(Detected change data)
☆ ☆ ☆ ☆ ☆
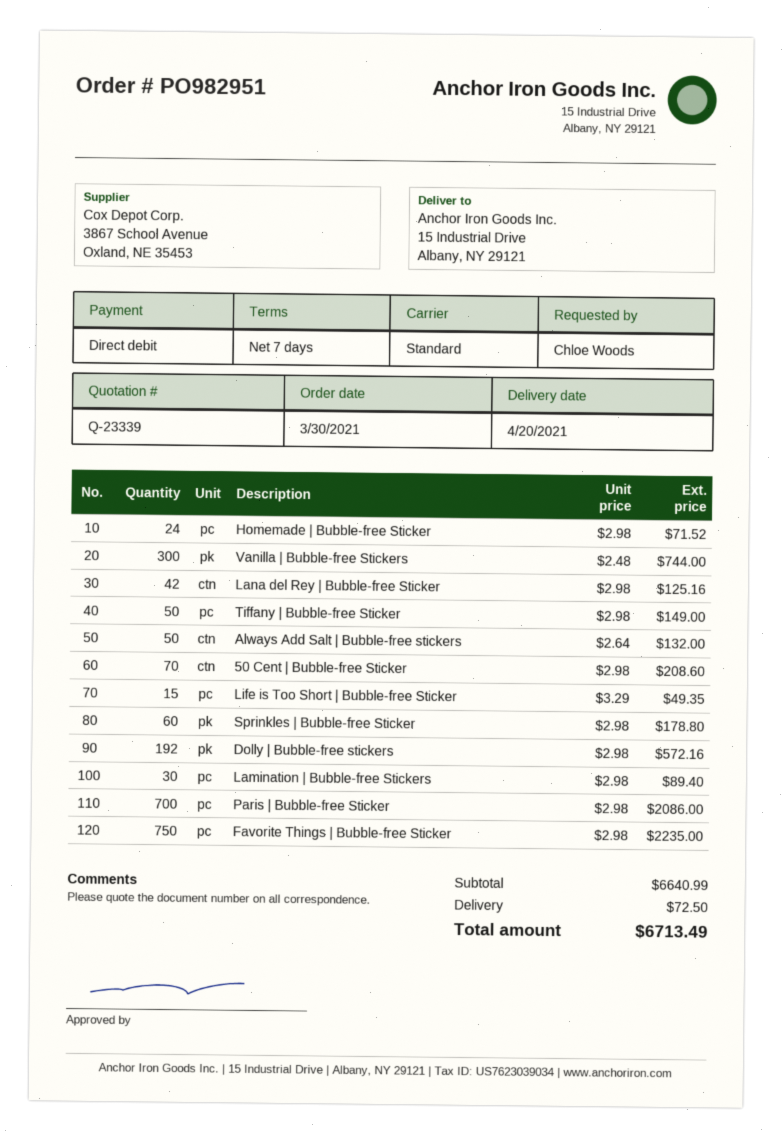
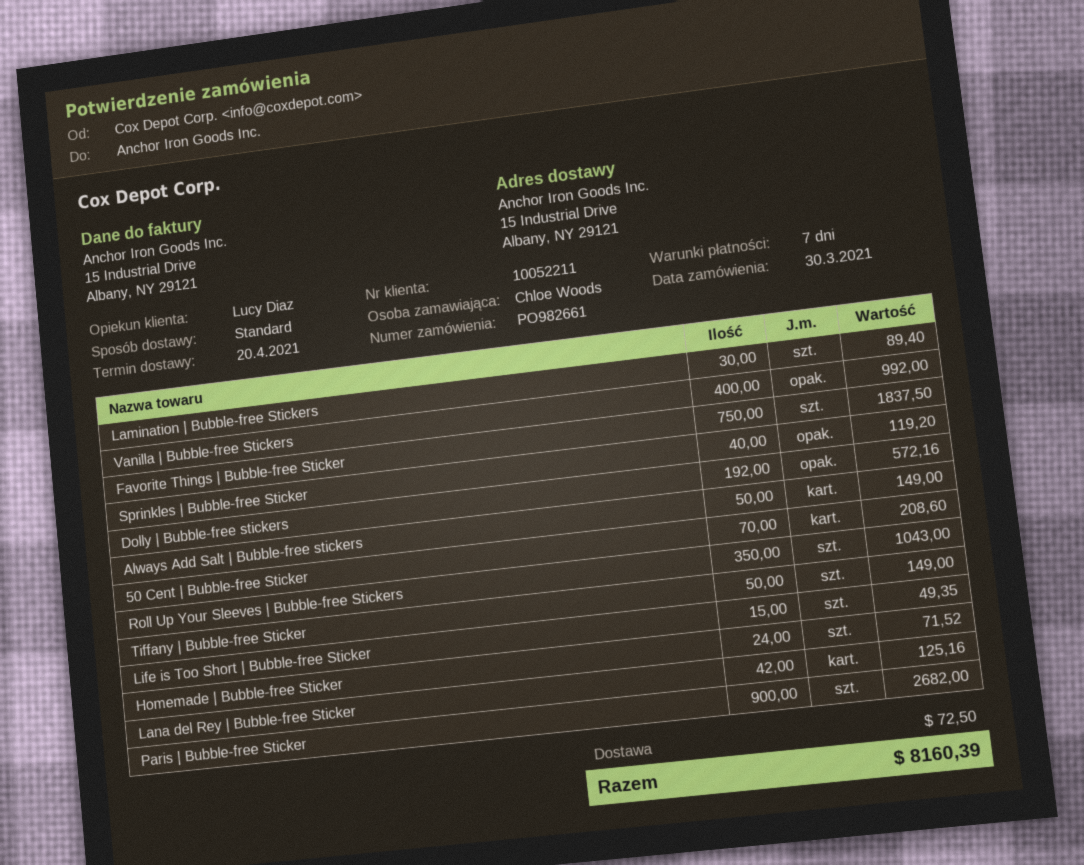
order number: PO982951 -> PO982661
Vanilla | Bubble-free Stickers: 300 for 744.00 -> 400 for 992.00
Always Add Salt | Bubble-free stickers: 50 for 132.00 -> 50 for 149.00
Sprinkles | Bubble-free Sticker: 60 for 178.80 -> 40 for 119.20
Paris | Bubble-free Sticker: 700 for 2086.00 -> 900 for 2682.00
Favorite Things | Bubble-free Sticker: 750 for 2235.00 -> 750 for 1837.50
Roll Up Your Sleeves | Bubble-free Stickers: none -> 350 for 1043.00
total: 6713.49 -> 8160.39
☆ ☆ ☆ ☆ ☆
§ INSTRUCTIONS TO FOLLOW: Scan the records for the word "Bubble" and copy every line where it is found.

§ ANSWER TO THE EXERCISE:
Vanilla | Bubble-free Stickers: 300 for 744.00 -> 400 for 992.00
Always Add Salt | Bubble-free stickers: 50 for 132.00 -> 50 for 149.00
Sprinkles | Bubble-free Sticker: 60 for 178.80 -> 40 for 119.20
Paris | Bubble-free Sticker: 700 for 2086.00 -> 900 for 2682.00
Favorite Things | Bubble-free Sticker: 750 for 2235.00 -> 750 for 1837.50
Roll Up Your Sleeves | Bubble-free Stickers: none -> 350 for 1043.00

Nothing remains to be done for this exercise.